On-beacon-chain saved contracts

This is NOT a new idea; it has existed in discussions for a long time. However, it seems useful to have a post explicitly discussing this.

In a sharded blockchain, and especially a stateless sharded blockchain, there will be many pieces of code (or even non-code data such as cryptographic constants) that are shared between many use cases. This includes cryptographic algorithms, smart contract wallet implementations, token contract implementations, etc. To prevent witness sizes from getting too large as a result, we can introduce a functionality where such pieces of code can, at a high cost (eg. 1 ETH per kB), be saved on the beacon chain, and then referenced from shard chain blocks by index.

We would do this by introducing a new beacon chain transaction type, newCode: [code, validator_index, signature], which could be created by a fully inactive validator. This transaction type would be processed as follows:

  1. Verify the signature
  2. Subtract BEACON_CODE_BYTE_FEE * len(code) from the validator’s balance (if the validator has not enough balance, this fails)
  3. Add (code, current_slot_number) to an in-state list of codes: List[Tuple[Bytes, Slot]]
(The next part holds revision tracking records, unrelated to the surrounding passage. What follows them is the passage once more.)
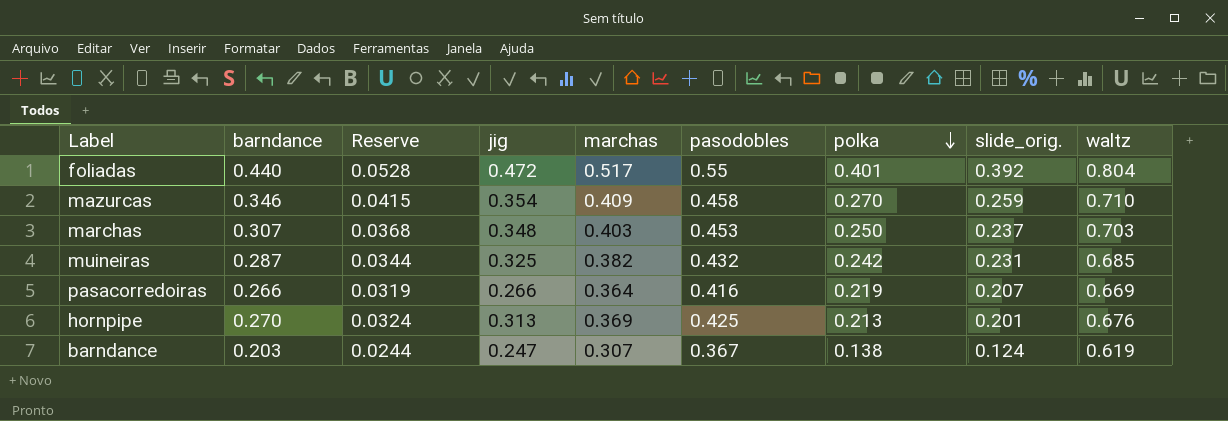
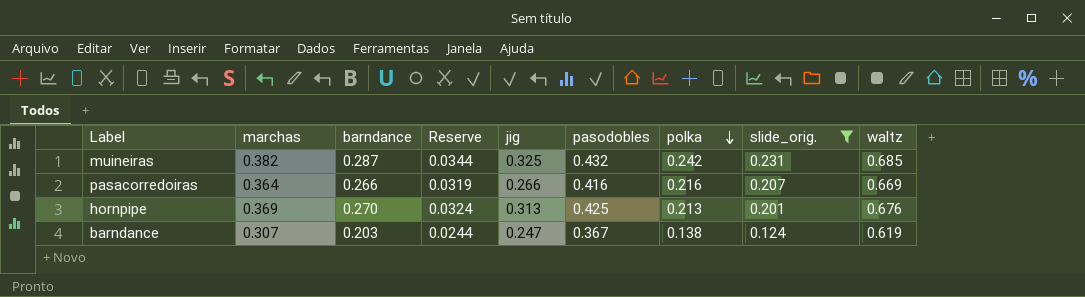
filter: none -> slide_orig. <= 0.231
column marchas | position: 5 -> 2
pasacorredoiras | polka: 0.219 -> 0.216

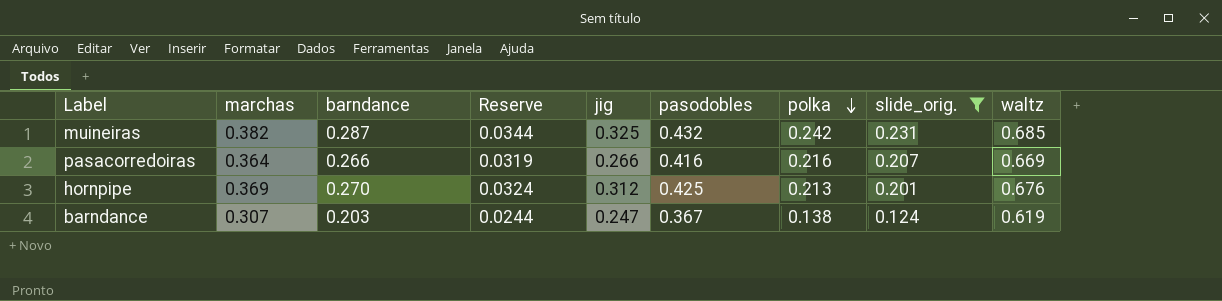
hornpipe | jig: 0.313 -> 0.312

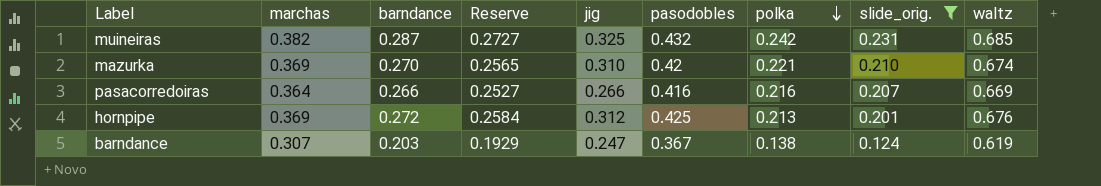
column Reserve | formula: [barndance] * 0.12 -> [barndance] * 0.95
row mazurka: none -> 0.369 | 0.270 | 0.2565 | 0.310 | 0.42 | 0.221 | 0.210 | 0.674
hornpipe | barndance: 0.270 -> 0.272

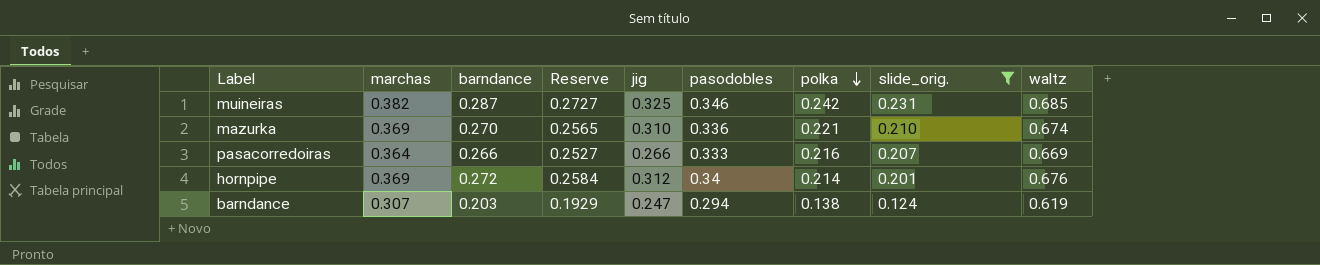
muineiras | pasodobles: 0.432 -> 0.346
mazurka | pasodobles: 0.42 -> 0.336
pasacorredoiras | pasodobles: 0.416 -> 0.333
hornpipe | pasodobles: 0.425 -> 0.34
hornpipe | polka: 0.213 -> 0.214
barndance | pasodobles: 0.367 -> 0.294

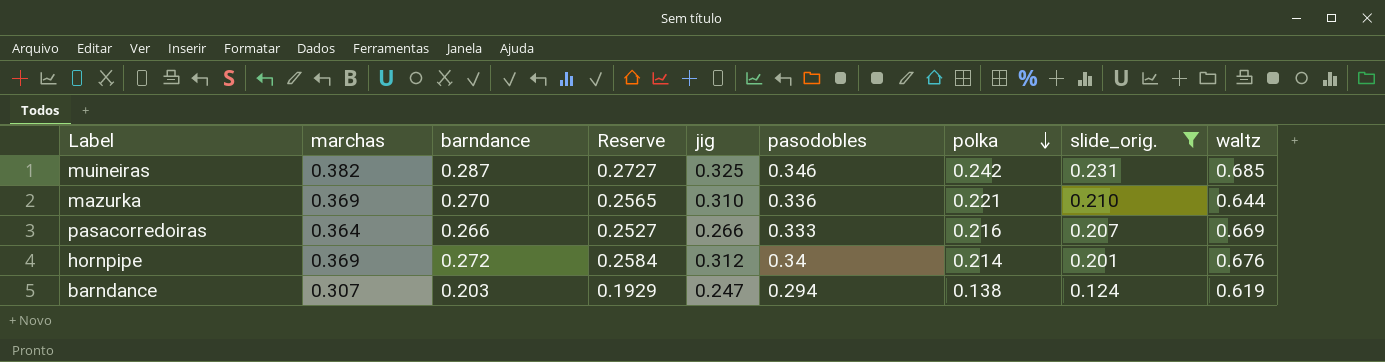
mazurka | waltz: 0.674 -> 0.644

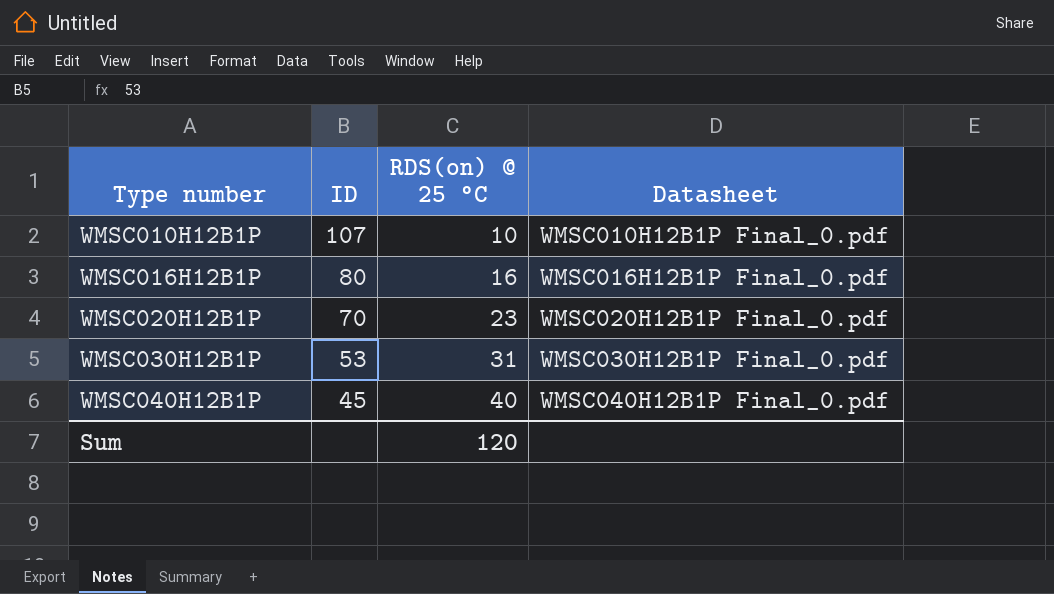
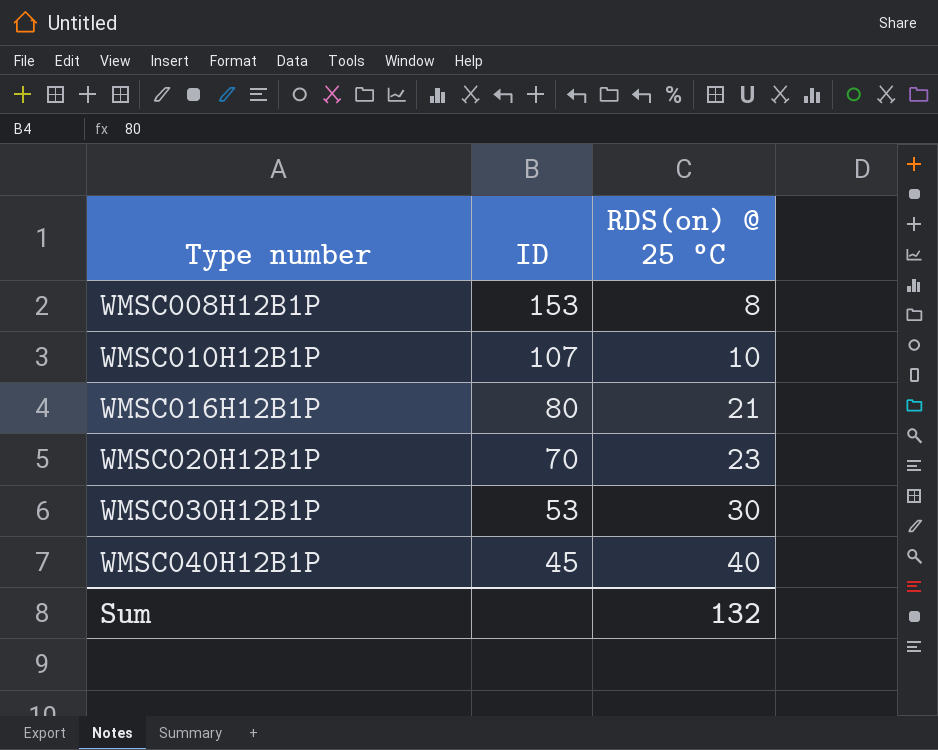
column Datasheet | position: 4 -> none
row WMSC008H12B1P: none -> 153 | 8
WMSC016H12B1P | RDS(on) @ 25 °C: 16 -> 21
WMSC030H12B1P | RDS(on) @ 25 °C: 31 -> 30
Sum | RDS(on) @ 25 °C: 120 -> 132

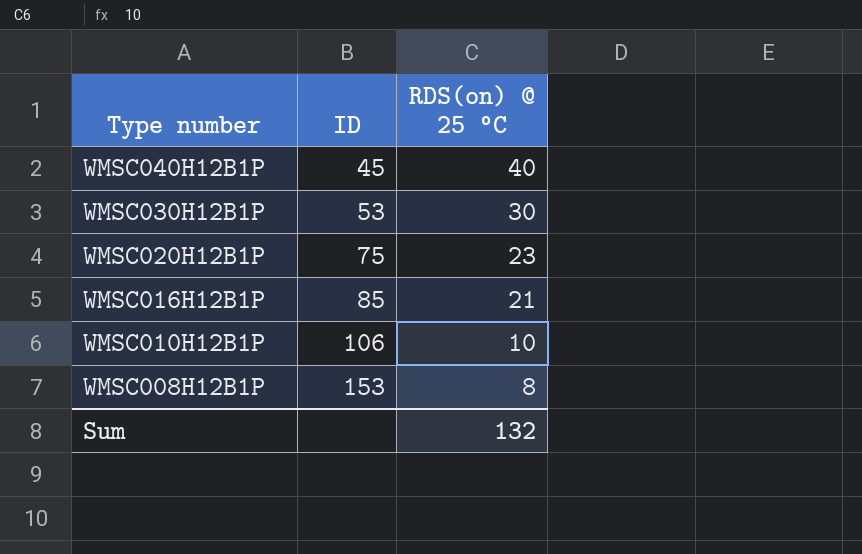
row order: Type number ascending -> Type number descending
WMSC020H12B1P | ID: 70 -> 75
WMSC016H12B1P | ID: 80 -> 85
WMSC010H12B1P | ID: 107 -> 106

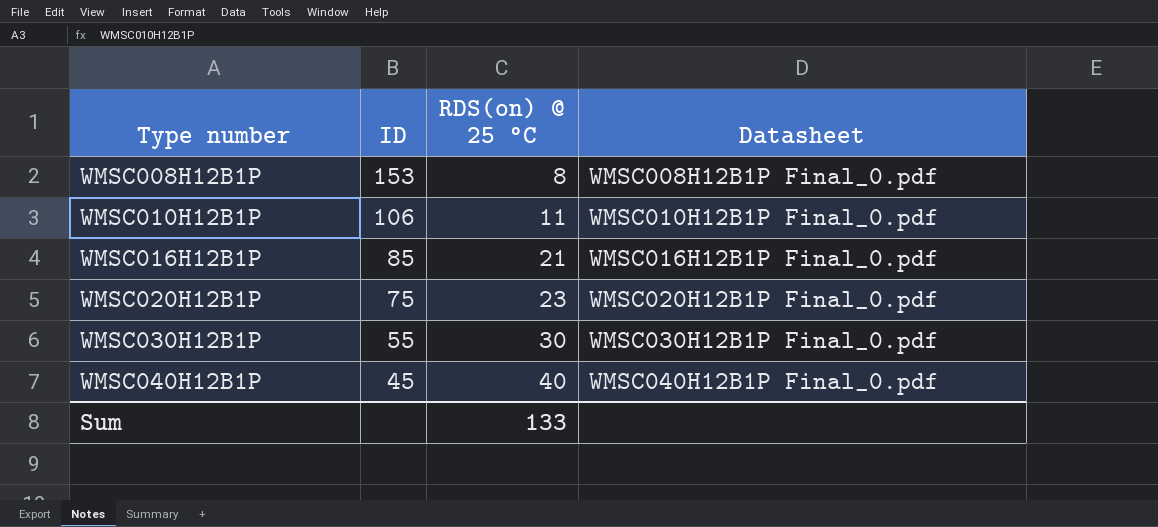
row order: Type number descending -> Type number ascending
column Datasheet | position: none -> 4
WMSC010H12B1P | RDS(on) @ 25 °C: 10 -> 11
WMSC030H12B1P | ID: 53 -> 55
Sum | RDS(on) @ 25 °C: 132 -> 133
BEACON_CODE_BYTE_FEE would be set to a high amount, eg. 0.001 ETH per byte.

Shard execution would have access to an opcode execute_beacon_code(index, data), which could execute the program with the given index with the given data and return the output (we save the activation slot so that in fraud proofs we know whether or not the code existed at the time a block was executed). We expect all nodes to have access to the beacon chain, so the code is information that they can access.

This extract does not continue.